### Information shown
________________
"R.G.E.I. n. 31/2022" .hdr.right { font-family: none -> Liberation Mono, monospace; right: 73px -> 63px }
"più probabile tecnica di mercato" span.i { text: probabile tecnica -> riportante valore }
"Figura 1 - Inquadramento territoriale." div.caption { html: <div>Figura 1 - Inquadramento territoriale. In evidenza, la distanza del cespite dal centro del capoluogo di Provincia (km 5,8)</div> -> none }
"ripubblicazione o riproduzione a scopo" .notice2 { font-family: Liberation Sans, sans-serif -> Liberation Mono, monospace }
________________
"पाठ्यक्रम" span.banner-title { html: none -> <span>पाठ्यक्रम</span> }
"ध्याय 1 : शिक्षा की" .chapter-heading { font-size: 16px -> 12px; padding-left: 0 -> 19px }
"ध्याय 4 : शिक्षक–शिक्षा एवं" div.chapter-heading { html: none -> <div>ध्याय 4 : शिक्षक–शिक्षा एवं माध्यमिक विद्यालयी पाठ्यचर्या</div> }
________________
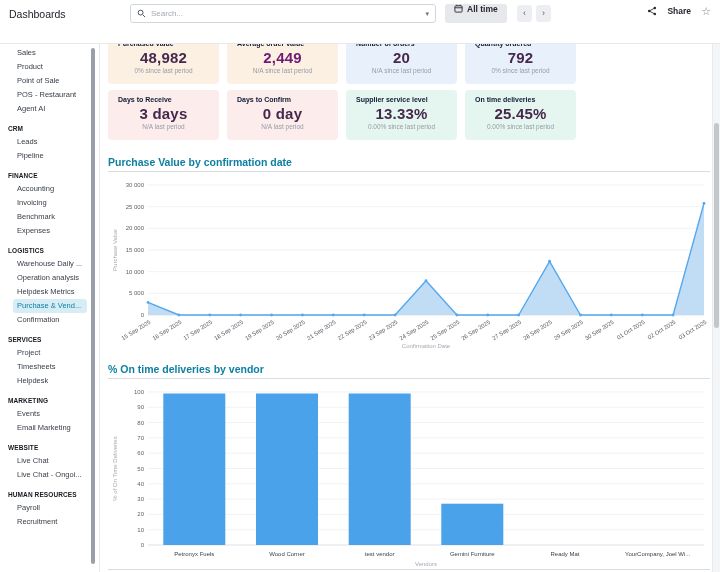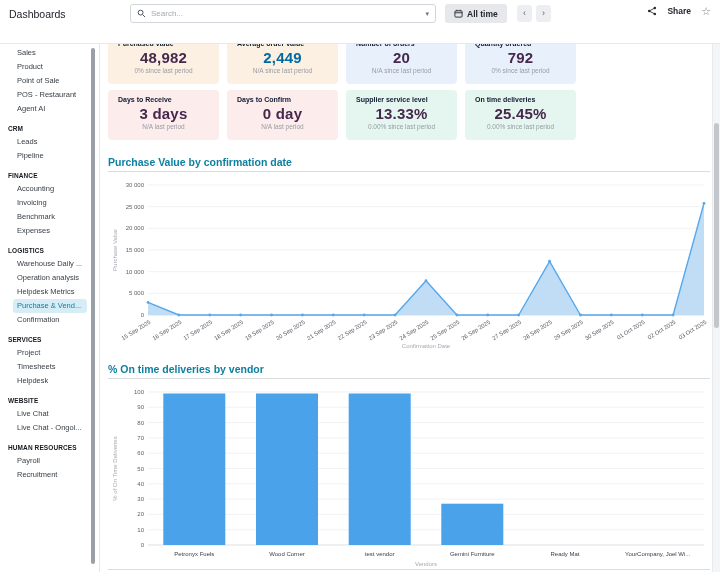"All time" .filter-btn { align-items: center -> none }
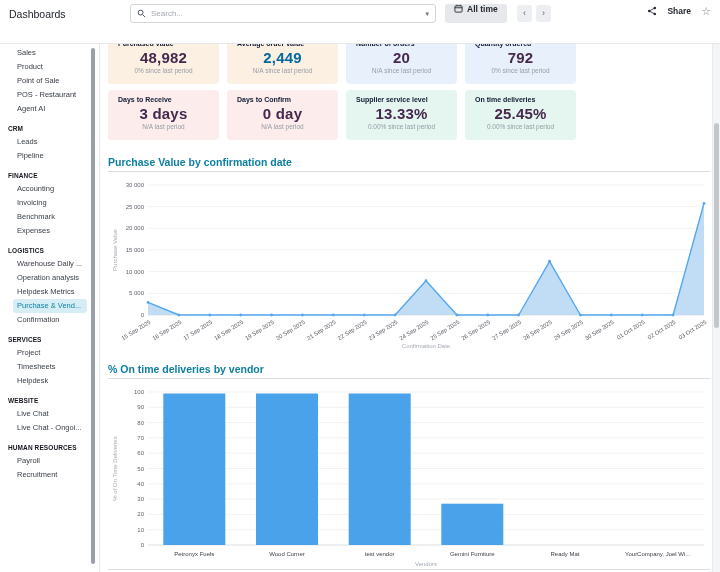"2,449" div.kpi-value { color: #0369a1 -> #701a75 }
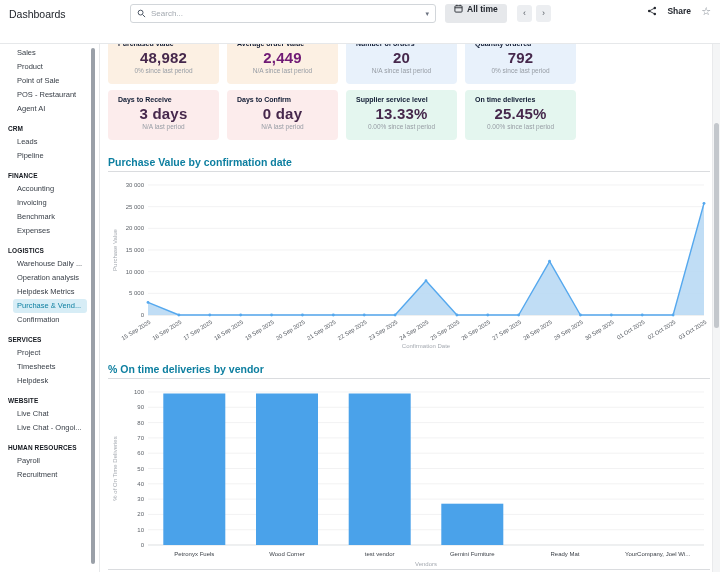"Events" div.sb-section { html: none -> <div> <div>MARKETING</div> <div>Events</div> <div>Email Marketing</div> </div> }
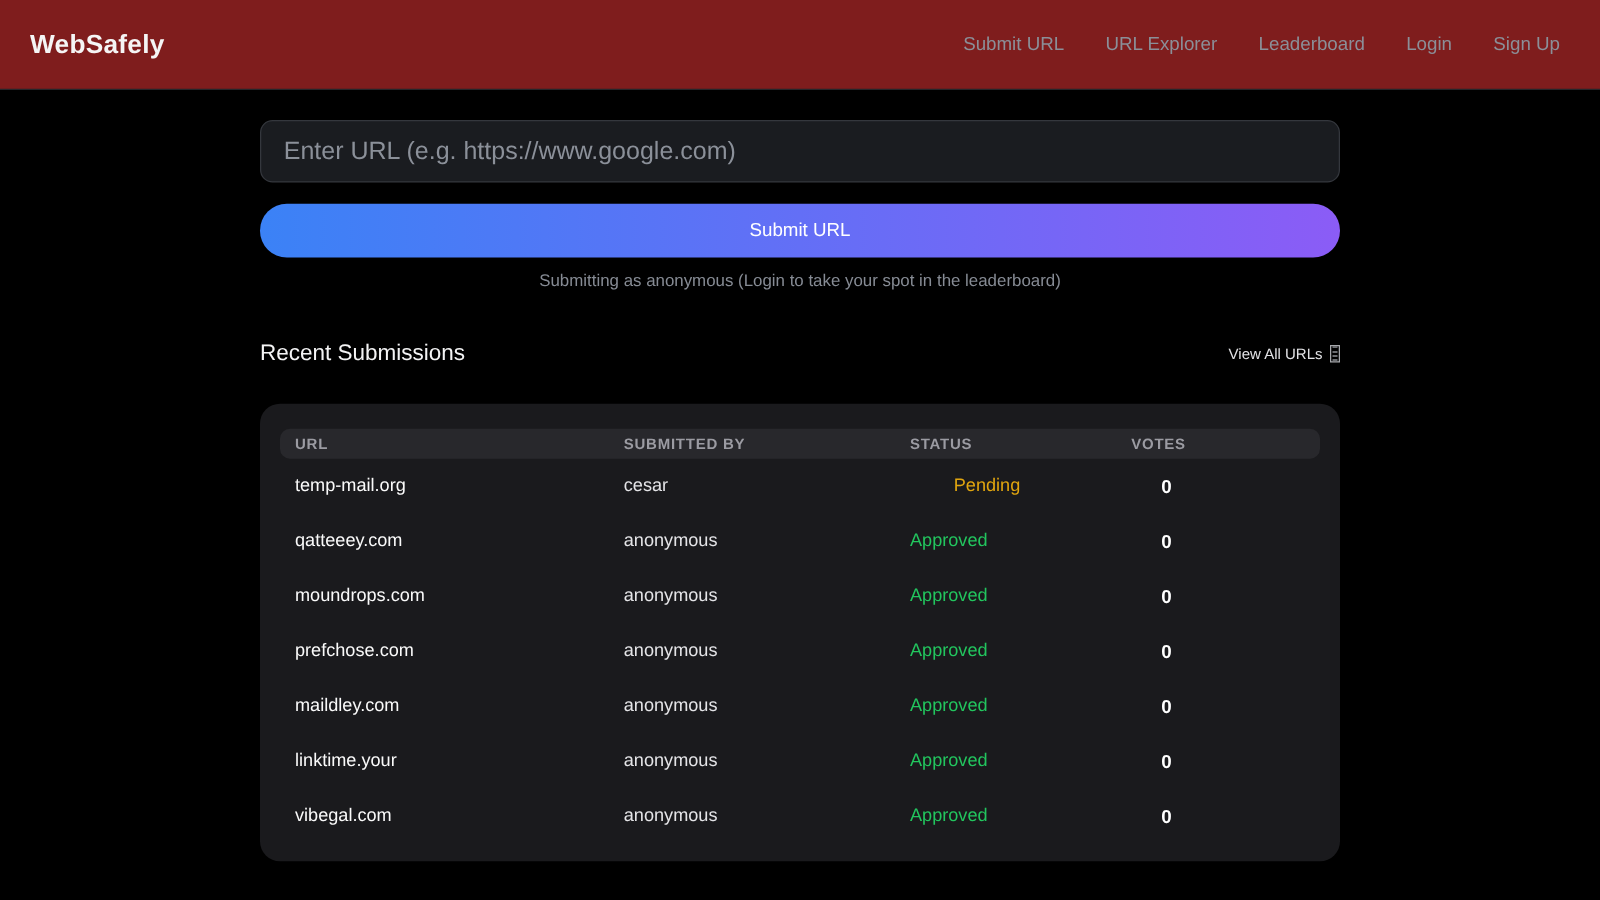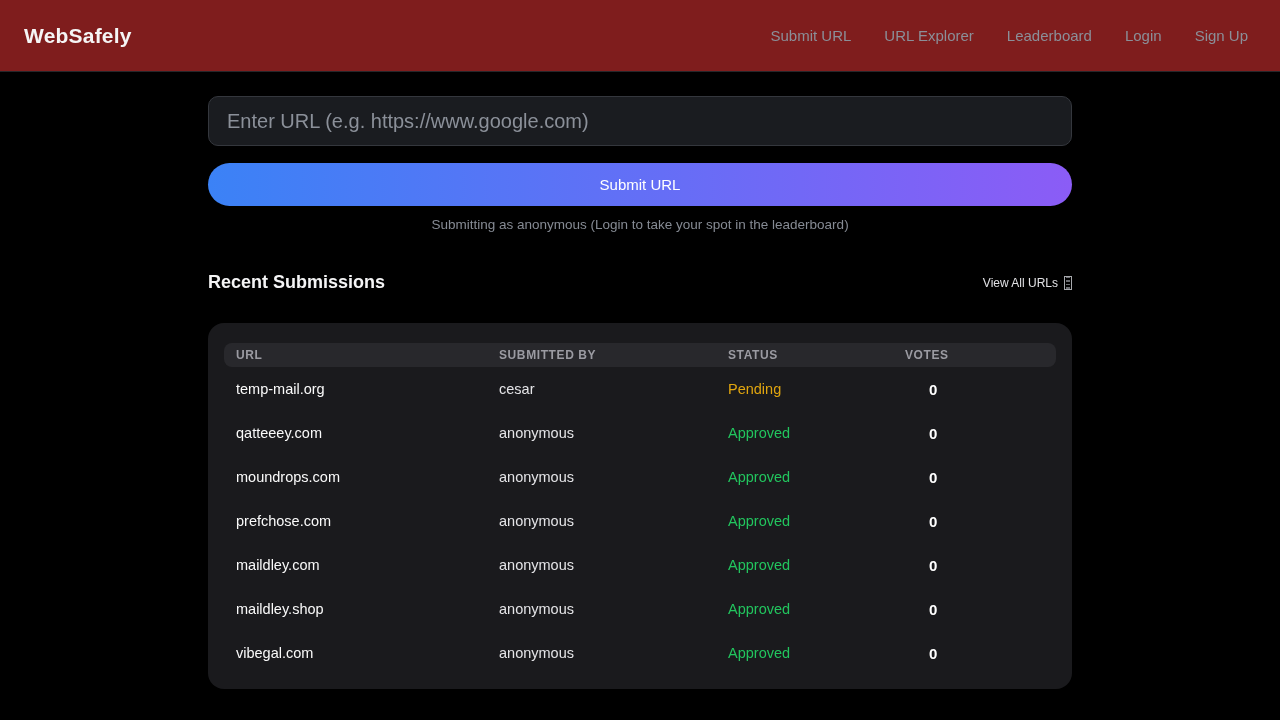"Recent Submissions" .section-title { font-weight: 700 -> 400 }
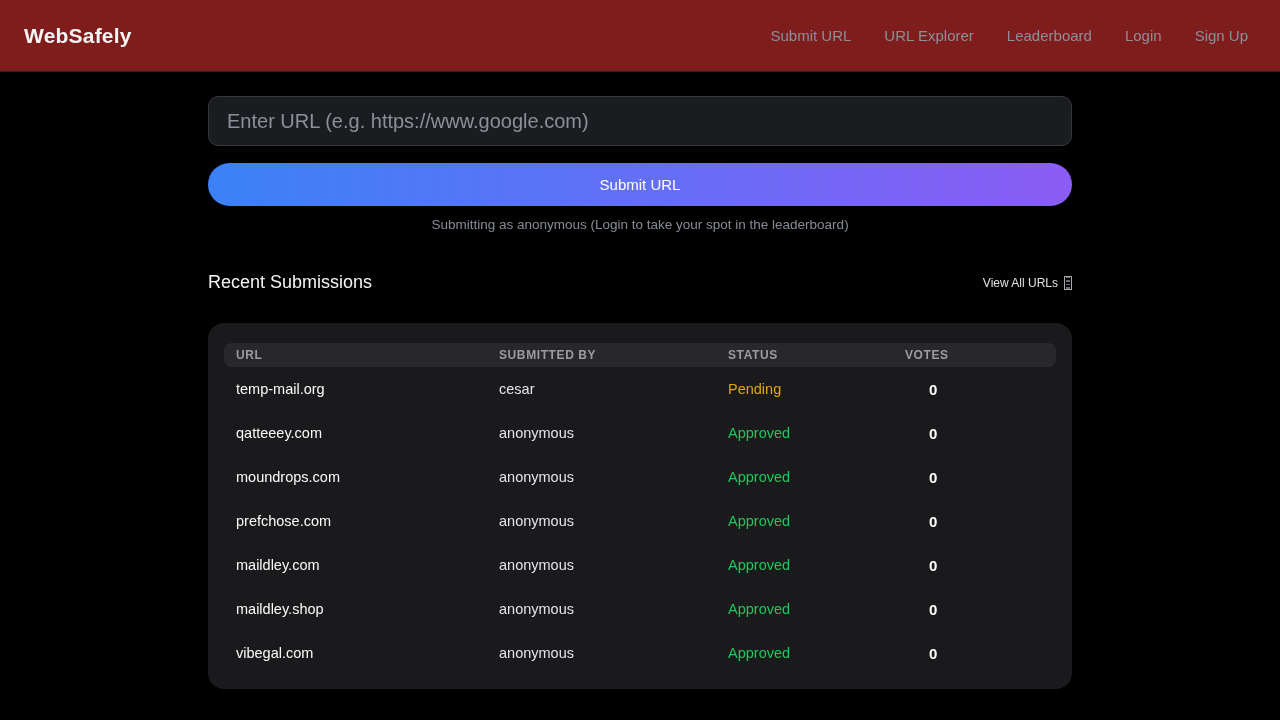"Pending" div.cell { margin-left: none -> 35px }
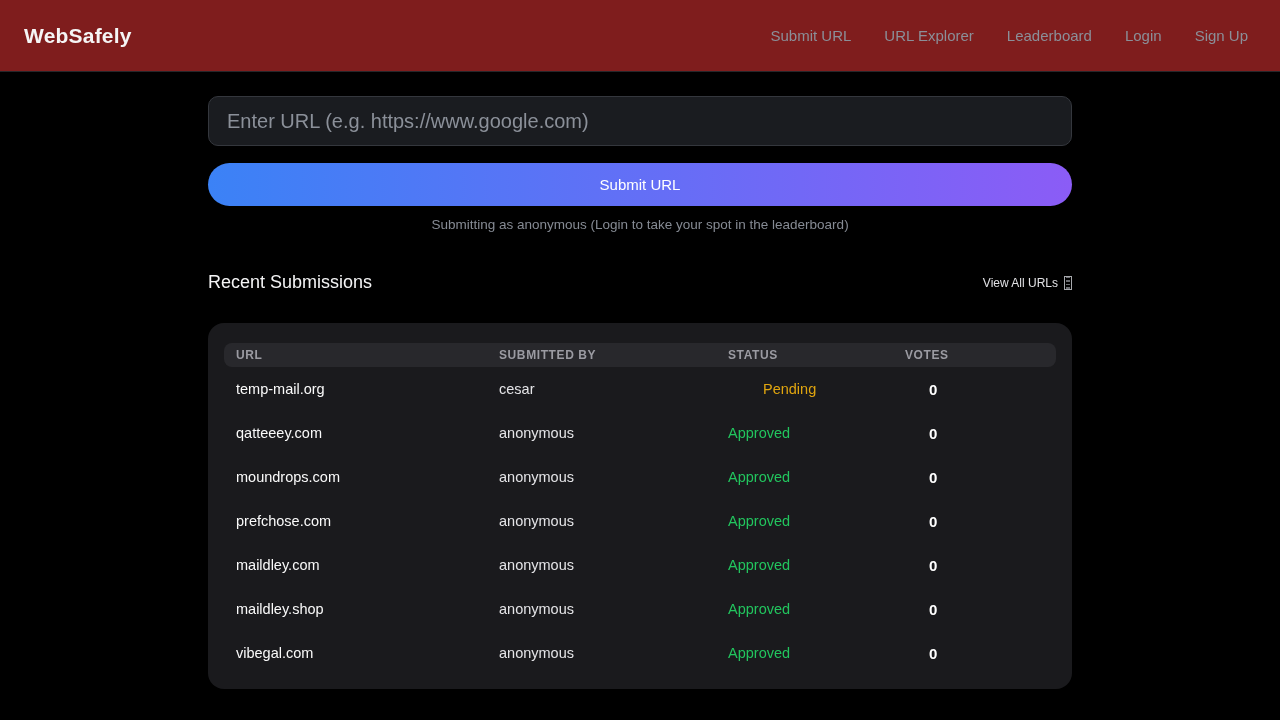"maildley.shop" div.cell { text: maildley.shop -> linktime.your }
________________
### Directions for this task
Check each line of the records for the word "family", and show the lines that contain it.

### Solution to this task
"R.G.E.I. n. 31/2022" .hdr.right { font-family: none -> Liberation Mono, monospace; right: 73px -> 63px }
"ripubblicazione o riproduzione a scopo" .notice2 { font-family: Liberation Sans, sans-serif -> Liberation Mono, monospace }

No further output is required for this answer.